We are building an IoT platform receiving data from million of devices every minute. We need to run data analytics over time series using Spark where data is stored in Cassandra. We are doing benchmarking Cassandra and Spark to find out best Cassandra table model along with best querying method of Spark.Modeling Cassandra Table and for query optimization and also following the best practices of Cassandra seems contradictory. Table models that suits best for querying either causes larger partition size problem or hotspot issue in Cassandra cluster.
We are using a virtual machine with 8 vCPUs and 30 GB memory running Ubuntu Server 16.04. Both Cassandra and Spark are running on same machine with single node deployment. We are using Cassandra:3.11.2, Spark 2.2.0 and Spark-Cassandra-Connector:2.0.7-s_2.11 version.
Data-set contains data from 1000 devices, each sending one packet per minute over a total duration of two months (July and Aug 2017) or 62 days. Each table contains 89.28 million entries. We have created 5 tables in Cassandra having same data but different PRIMARY KEYs as shown below:
#### C* table1 ####
CREATE TABLE test_timeseries.timeseries_with_date1 (
dev_id text,
day date,
rec_time timestamp,
voltage float,
PRIMARY KEY ((dev_id, rec_time), day)
) WITH CLUSTERING ORDER BY (day ASC)
#### C* table2 ####
CREATE TABLE test_timeseries.timeseries_with_date2 (
dev_id text,
day date,
rec_time timestamp,
voltage float,
PRIMARY KEY (dev_id, day, rec_time)
) WITH CLUSTERING ORDER BY (day ASC, rec_time ASC)
#### C* table3 ####
CREATE TABLE test_timeseries.timeseries_with_date3 (
day date,
dev_id text,
rec_time timestamp,
voltage float,
PRIMARY KEY (day, dev_id, rec_time)
) WITH CLUSTERING ORDER BY (dev_id ASC, rec_time ASC)
#### C* table4 ####
CREATE TABLE test_timeseries.timeseries_with_date4 (
day date,
dev_id text,
rec_time timestamp,
voltage float,
PRIMARY KEY ((day, dev_id), rec_time)
) WITH CLUSTERING ORDER BY (rec_time ASC)
#### C* table5 ####
CREATE TABLE test_timeseries.timeseries_with_date5 (
dev_id text,
day date,
rec_time timestamp,
voltage float,
PRIMARY KEY ((dev_id, day), rec_time)
) WITH CLUSTERING ORDER BY (rec_time ASC)

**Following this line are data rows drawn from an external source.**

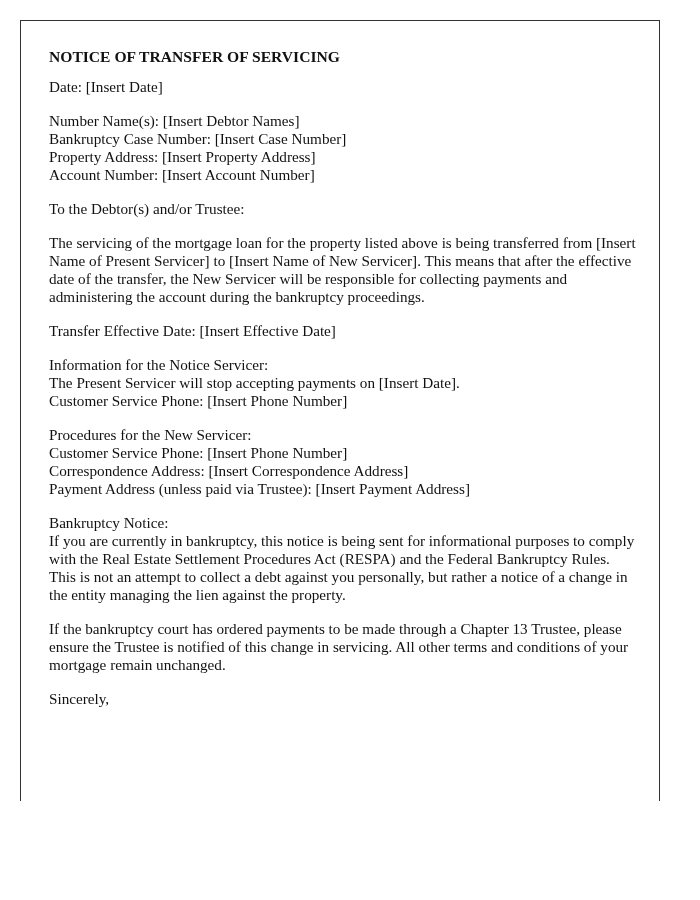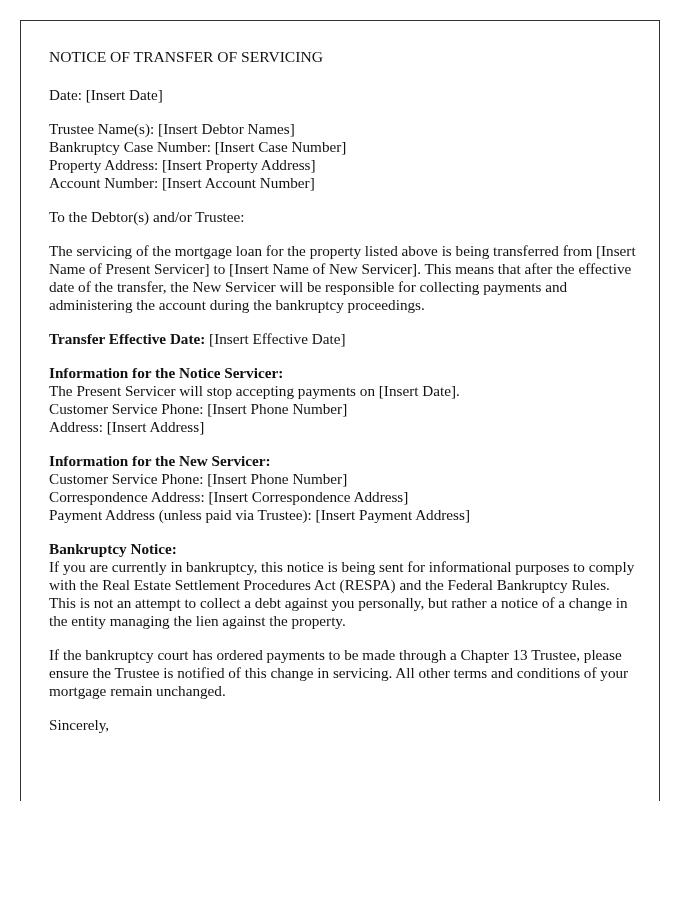--- a/index.html
+++ b/index.html
@@ -12,7 +12,7 @@
   }
   .content { position: absolute; left: 28px; top: 27px; width: 590px;
              font-size: 15.2px; line-height: 18px; }
-  .title { font-weight: normal; font-size: 15.6px; line-height: 18px; margin: 0 0 20px 0; }
+  .title { font-weight: bold; font-size: 15.6px; line-height: 18px; margin: 0 0 12px 0; }
   p { margin: 0 0 16px 0; }
   b { font-weight: bold; }
 </style>

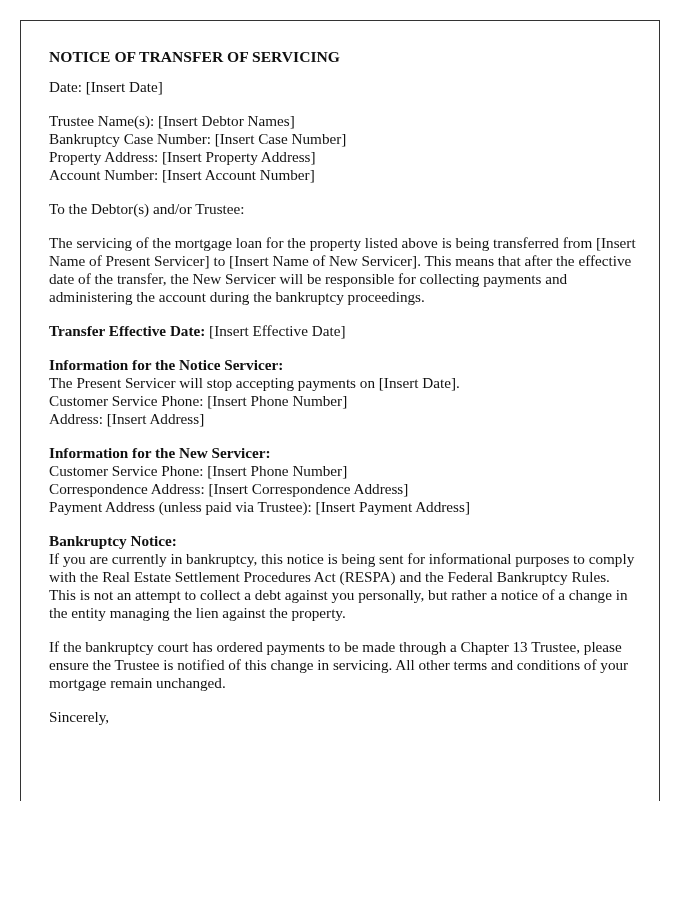--- a/index.html
+++ b/index.html
@@ -29,7 +29,7 @@
     <p>Date: [Insert Date]</p>
 
     <p class="lines">
-      <span style="display:block">Trustee Name(s): [Insert Debtor Names]</span>
+      <span style="display:block">Number Name(s): [Insert Debtor Names]</span>
       <span style="display:block">Bankruptcy Case Number: [Insert Case Number]</span>
       <span style="display:block">Property Address: [Insert Property Address]</span>
       <span style="display:block">Account Number: [Insert Account Number]</span>

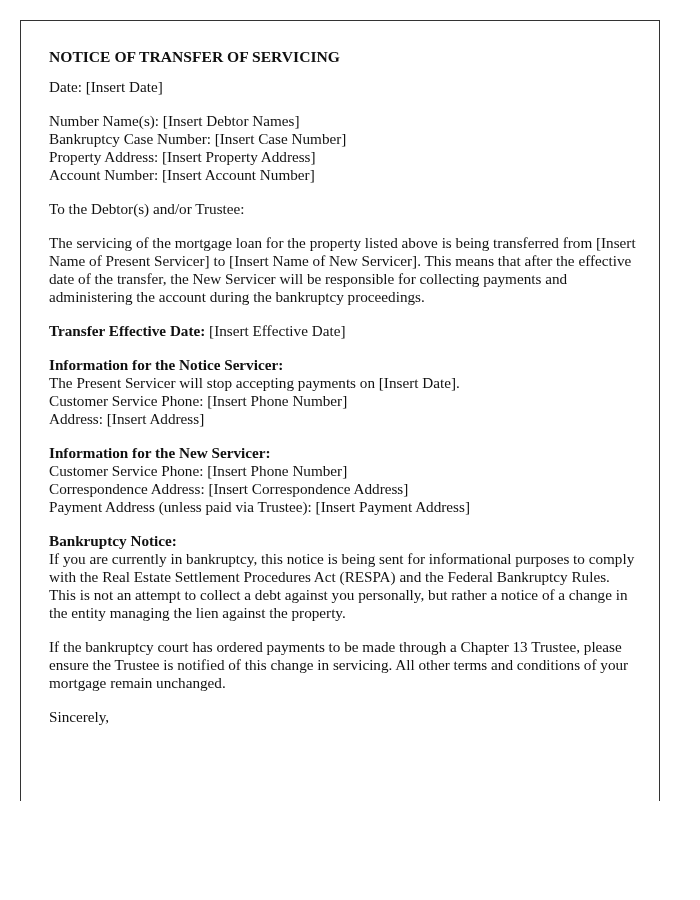--- a/index.html
+++ b/index.html
@@ -14,7 +14,7 @@
              font-size: 15.2px; line-height: 18px; }
   .title { font-weight: bold; font-size: 15.6px; line-height: 18px; margin: 0 0 12px 0; }
   p { margin: 0 0 16px 0; }
-  b { font-weight: bold; }
+  b { font-weight: normal; }
 </style>
 </head>
 <body>

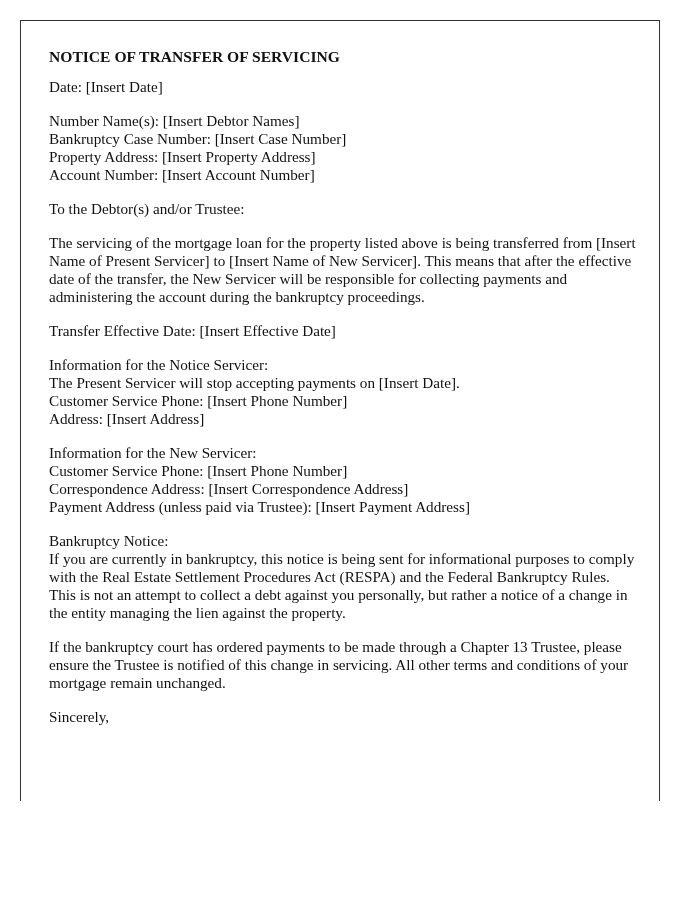--- a/index.html
+++ b/index.html
@@ -45,7 +45,6 @@
       <b style="display:block">Information for the Notice Servicer:</b>
       <span style="display:block">The Present Servicer will stop accepting payments on [Insert Date].</span>
       <span style="display:block">Customer Service Phone: [Insert Phone Number]</span>
-      <span style="display:block">Address: [Insert Address]</span>
     </p>
 
     <p>

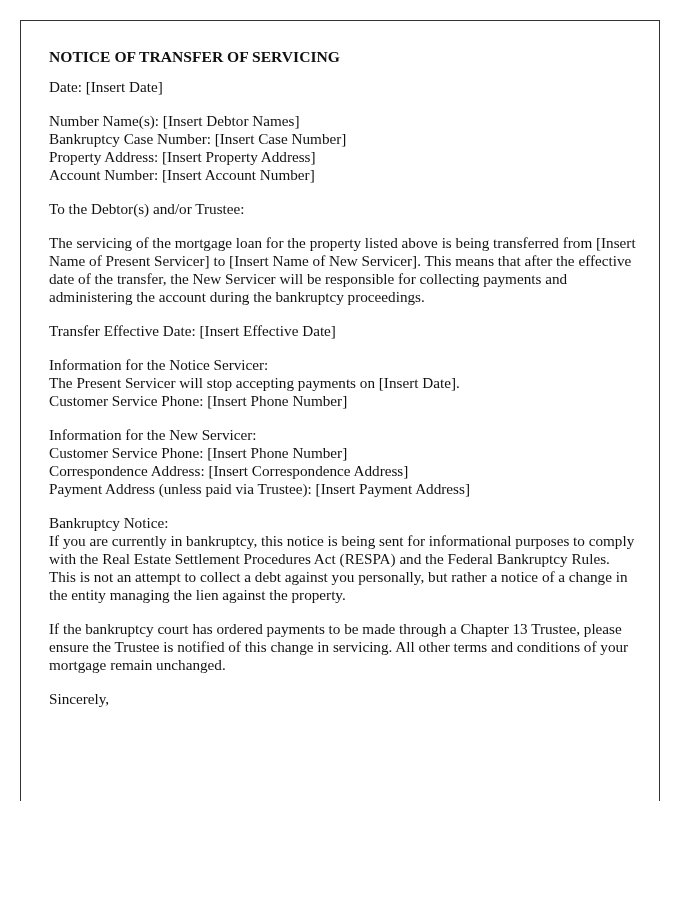--- a/index.html
+++ b/index.html
@@ -48,7 +48,7 @@
     </p>
 
     <p>
-      <b style="display:block">Information for the New Servicer:</b>
+      <b style="display:block">Procedures for the New Servicer:</b>
       <span style="display:block">Customer Service Phone: [Insert Phone Number]</span>
       <span style="display:block">Correspondence Address: [Insert Correspondence Address]</span>
       <span style="display:block">Payment Address (unless paid via Trustee): [Insert Payment Address]</span>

Initially we are benchmarked these 5 tables with three different querying methods available in Spark. We ran a simple count query on each table for different number of devices over variable time duration in days. We will discuss each method one by one:
1. where() function of DataFrame API: Conditions on day and dev_id are given through where() function followed by cunt() function on dataframe. This query is performed as follows:
### Loading Table from Cassandra ###
table1_df = spark.read.format("org.apache.spark.sql.cassandra")\
.options(keyspace = 'test_timeseries', table = 'timeseries_with_date').load()
#### Querying table ####
query_table1_df = table1_df.where((col("day") >= "2017-07-01") & (col("day") <= "2017-07-04") & \
(col("dev_id").isin(devices))).count()
2. Spark SQL Query using range queries: Here we are running queries using Spark SQL API and gives duration through range. It makes writing queries simple and improves code readability. This query is performed as follows:
#### Loading Table from Cassandra and Registering Temp View ####
spark.read.format("org.apache.spark.sql.cassandra")\
.options(keyspace = 'test_timeseries', table = 'timeseries_with_date')\
.load().createOrReplaceTempView("table1")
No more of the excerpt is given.